In order for Black boys to grow into responsible, young men, they must have the necessary knowledge and guidance, which helps in their development.

Children aren’t raised in a vacuum — they must be taught values (respect, honesty, integrity, acceptance of others, etc.) and principles that help them to make the best decisions, as they grow into young adults. If we leave their development to chance, hoping that they’ll just turn out okay, then we shouldn’t expect much.

Raising sons demands direct involvement from parents, particularly mothers; since she is the first teacher. She builds the foundation upon which her son will stand and grow into a young, Black man. If she teaches him nothing, then it’s only a matter of time before we see what he’s been taught. And, by that time it may just be too late!

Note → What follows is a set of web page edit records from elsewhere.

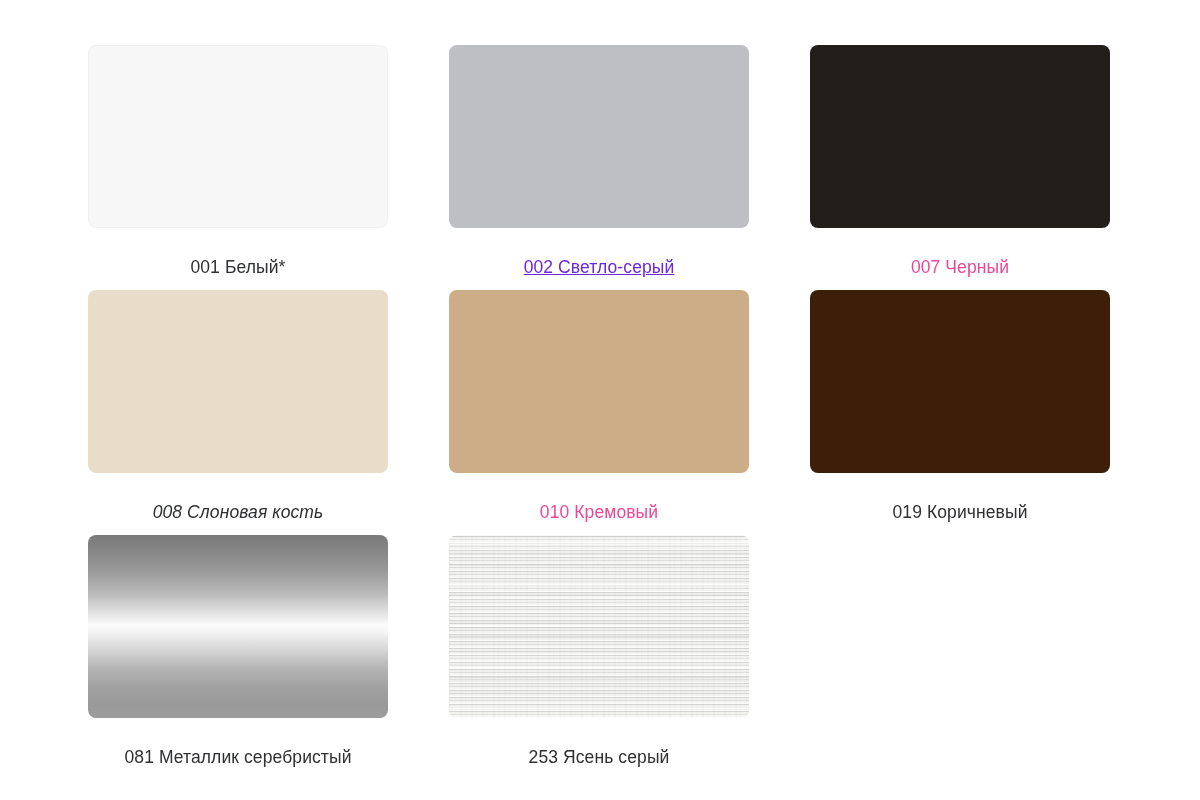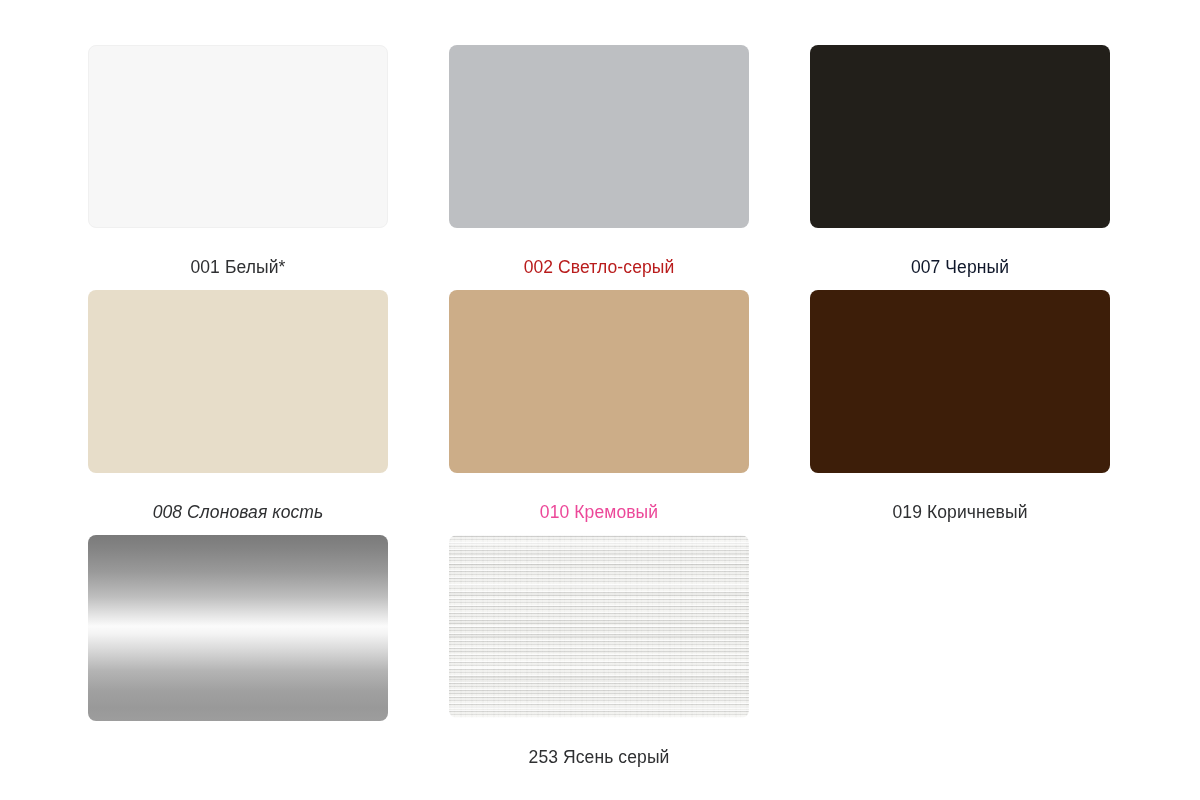--- a/index.html
+++ b/index.html
@@ -159,7 +159,7 @@
     </div>
     <div class="swatch-cell">
       <div class="swatch-chip fill-solid" style="background-color: rgb(189, 191, 194);"></div>
-      <div class="swatch-label" style="color: #b91c1c;">002 Светло-серый</div>
+      <div class="swatch-label" style="color: #6d28d9; text-decoration: underline;">002 Светло-серый</div>
     </div>
     <div class="swatch-cell">
       <div class="swatch-chip fill-solid" style="background-color: rgb(34, 31, 26);"></div>

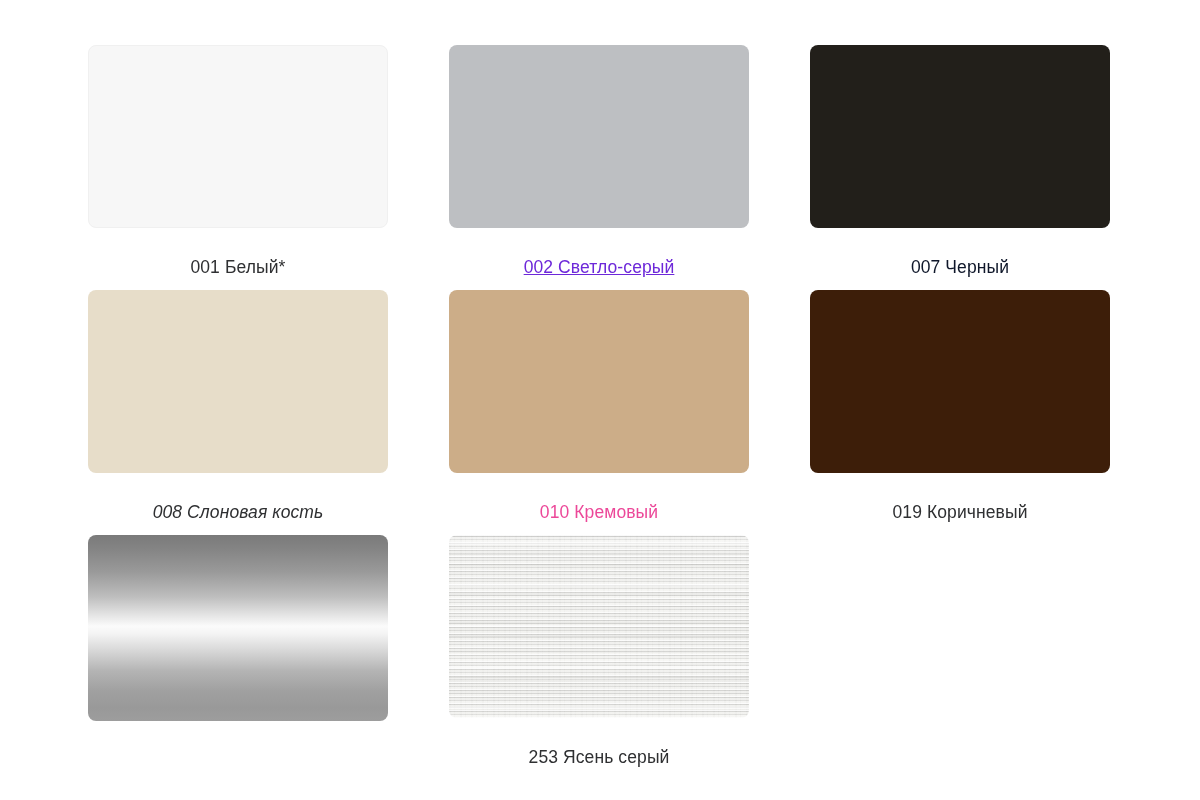--- a/index.html
+++ b/index.html
@@ -163,7 +163,7 @@
     </div>
     <div class="swatch-cell">
       <div class="swatch-chip fill-solid" style="background-color: rgb(34, 31, 26);"></div>
-      <div class="swatch-label" style="color: #0f172a;">007 Черный</div>
+      <div class="swatch-label" style="color: #ec4899;">007 Черный</div>
     </div>
     <div class="swatch-cell">
       <div class="swatch-chip fill-solid" style="background-color: rgb(231, 221, 201);"></div>

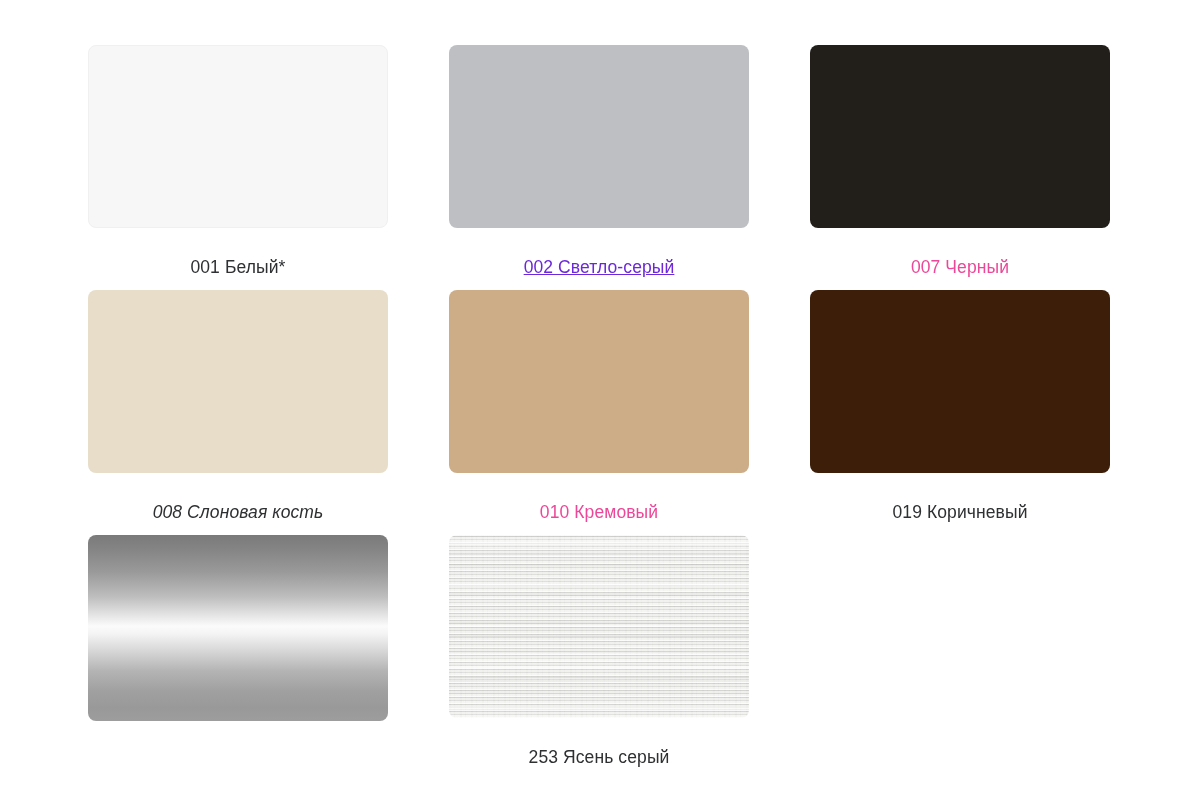--- a/index.html
+++ b/index.html
@@ -179,6 +179,7 @@
     </div>
     <div class="swatch-cell">
       <div class="swatch-chip fill-metallic"></div>
+      <div class="swatch-label" style="color: rgb(47, 48, 50);">081 Металлик серебристый</div>
     </div>
     <div class="swatch-cell">
       <div class="swatch-chip fill-wood">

Raising Thugless Sons: Removing Black Male Stereotypes

Raising Thugless Sons Seminar
When did “thug” and “thug-life” become status symbols for Black youth to achieve? This was a question asked at a recent seminar: “Raising Thugless Sons,” of which I was a participant.

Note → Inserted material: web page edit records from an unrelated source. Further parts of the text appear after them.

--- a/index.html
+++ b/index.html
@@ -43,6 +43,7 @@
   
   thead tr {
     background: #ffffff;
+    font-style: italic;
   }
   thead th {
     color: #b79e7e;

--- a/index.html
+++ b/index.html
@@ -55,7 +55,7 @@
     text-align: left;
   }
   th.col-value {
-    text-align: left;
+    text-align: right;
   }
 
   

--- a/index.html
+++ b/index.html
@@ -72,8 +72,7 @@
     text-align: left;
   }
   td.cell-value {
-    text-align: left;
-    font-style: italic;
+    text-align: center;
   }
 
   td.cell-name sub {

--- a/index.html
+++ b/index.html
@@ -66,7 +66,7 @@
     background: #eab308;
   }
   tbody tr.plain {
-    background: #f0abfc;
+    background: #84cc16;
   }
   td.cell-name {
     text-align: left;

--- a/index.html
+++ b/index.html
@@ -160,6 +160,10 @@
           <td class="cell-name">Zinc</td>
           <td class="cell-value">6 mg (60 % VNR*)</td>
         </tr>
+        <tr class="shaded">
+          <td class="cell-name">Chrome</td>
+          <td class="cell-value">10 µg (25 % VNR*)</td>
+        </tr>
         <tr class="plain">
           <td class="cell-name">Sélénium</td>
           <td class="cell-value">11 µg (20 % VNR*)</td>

The seminar was sponsored by Good Deeds International, and hosted by Dawn “Soy” Kamara, of the Coffee Talk with Soy radio show.

Panelists included: Tiffany Burney-Foy, Ed.S (single, teenage mother of four now Assistant Principal in the Atlanta Public Schools); Dainhen Butler (CEO, Fun Time Moon Walks and radio host); Geoffrey Ingram (co-founder of iCreate Leadership Development Initiative, Inc.); Wilford Y. Smith, Jr., MPA (First Vice Chair of the Douglas County Democratic Party and retired Senior Corrections Officer with the New Jersey Department of Corrections); S. Candee Whitfield (Licensed Professional Counselor); and Benjamin Downs (Social Worker, Langston Hughes High School).

During the discussion, it was evident that there was a generation gap with the  definition of the term “thug.” The question to ask is: Why are we trying to redefine a term, which represents individuals, whose actions have no positive impact on the advancement of the Black community?

One thing that the entire audience could agree on is that a change in the self-destructive behavior and mentality, of young, Black men is needed. I’m still promoting the idea that raising thugless sons begins with the teaching and educating of Black boys, at an early age.

The conversation has begun — time will tell whether the conversations will help bring about change!

Why It Matters

I’ve searched continuously within for the reasons why it matters that I write about raising black boys to men.  My main reason for writing on this subject is that I’ve raised three boys, who are now young men, living their own lives. The other reason is that I wanted to share my own experiences and success to help other mothers raising sons. But, I can’t deny that I’m saddened, frustrated, and tired of hearing the alarming statistics of black boys, who become victims of homicide, drugs, and the penal system.

Although my advice and guidance could help all mothers raising boys, it is intended for black mothers, who face special challenges in raising their sons.

I’m in no way presenting myself as an expert on issues in society; only as an expert on raising my own boys.

You Can’t Have My Sons

From the moment each of my sons was born, I vowed that I would do everything within my power to prevent them from becoming a victim of homicide, drugs, and prison. To whomever could hear, I made my message loud and clear “You Can’t Have My Sons!”

Raising boys in a large, urban city has its own set of challenges. There is much for a mother to contend with: peer pressure, drugs, and crime. Despite these challenges, I chose to do whatever was necessary to prevent my boys from getting caught up in the thuglife!

Be Strong

Whether you’re raising boys with a mate, or you’re raising them alone, it takes a strong woman to raise a boy to a man.

While raising my boys, I reflected often on my mother who raised me and my four brothers alone. She was a young widow and had to be both mother and father. One thing I remember about her, is that she didn’t play. When she asked us to do something, she expected for us to do what she asked without any objection.

My mother was a strong woman. She didn’t allow for her unfortunate circumstance to get in the way of her mothering. Although, there wasn’t a father figure present, my mother provided love, but with a stern hand of discipline, when necessary.